*Work to be completed:*
Find every line in the records below that holds the word "align", and copy it out.

:: Data to examine

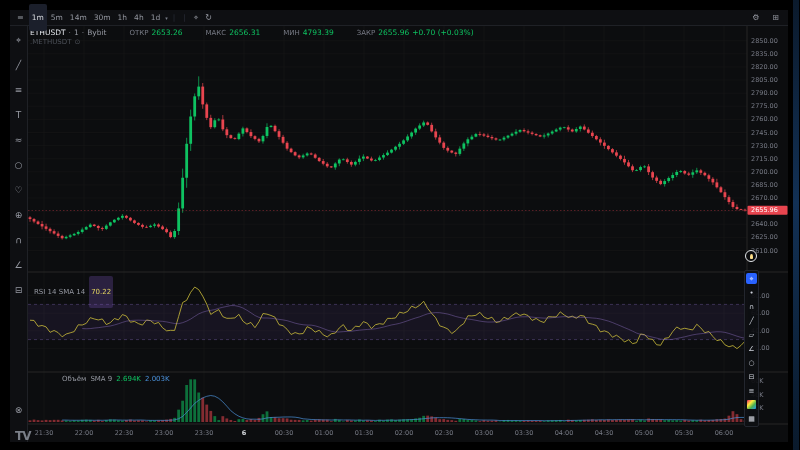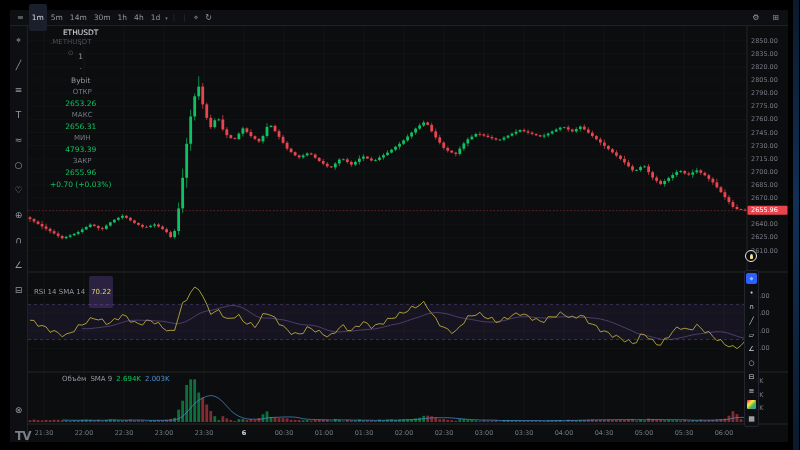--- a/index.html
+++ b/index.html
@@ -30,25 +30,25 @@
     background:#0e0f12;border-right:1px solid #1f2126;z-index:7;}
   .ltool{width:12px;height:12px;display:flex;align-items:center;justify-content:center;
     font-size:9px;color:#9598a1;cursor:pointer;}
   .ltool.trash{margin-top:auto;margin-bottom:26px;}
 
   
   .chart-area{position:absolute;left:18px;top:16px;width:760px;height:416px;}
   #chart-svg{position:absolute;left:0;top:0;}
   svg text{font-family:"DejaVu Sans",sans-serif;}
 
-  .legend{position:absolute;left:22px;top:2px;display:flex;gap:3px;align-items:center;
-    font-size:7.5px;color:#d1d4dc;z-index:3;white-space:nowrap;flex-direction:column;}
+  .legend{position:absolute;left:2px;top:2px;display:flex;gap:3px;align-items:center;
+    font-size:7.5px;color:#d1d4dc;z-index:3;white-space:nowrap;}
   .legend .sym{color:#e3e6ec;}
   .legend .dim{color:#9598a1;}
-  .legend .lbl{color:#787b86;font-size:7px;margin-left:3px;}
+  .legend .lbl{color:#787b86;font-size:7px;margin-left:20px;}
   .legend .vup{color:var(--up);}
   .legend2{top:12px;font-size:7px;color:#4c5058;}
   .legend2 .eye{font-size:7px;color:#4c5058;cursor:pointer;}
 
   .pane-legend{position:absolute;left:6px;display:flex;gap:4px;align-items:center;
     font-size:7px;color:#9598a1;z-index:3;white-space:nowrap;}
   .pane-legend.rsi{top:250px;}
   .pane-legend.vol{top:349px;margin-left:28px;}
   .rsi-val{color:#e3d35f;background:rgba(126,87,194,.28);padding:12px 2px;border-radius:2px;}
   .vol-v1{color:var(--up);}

::::

*Problem solution:*
   .ltool{width:12px;height:12px;display:flex;align-items:center;justify-content:center;
-  .legend{position:absolute;left:22px;top:2px;display:flex;gap:3px;align-items:center;
+  .legend{position:absolute;left:2px;top:2px;display:flex;gap:3px;align-items:center;
   .pane-legend{position:absolute;left:6px;display:flex;gap:4px;align-items:center;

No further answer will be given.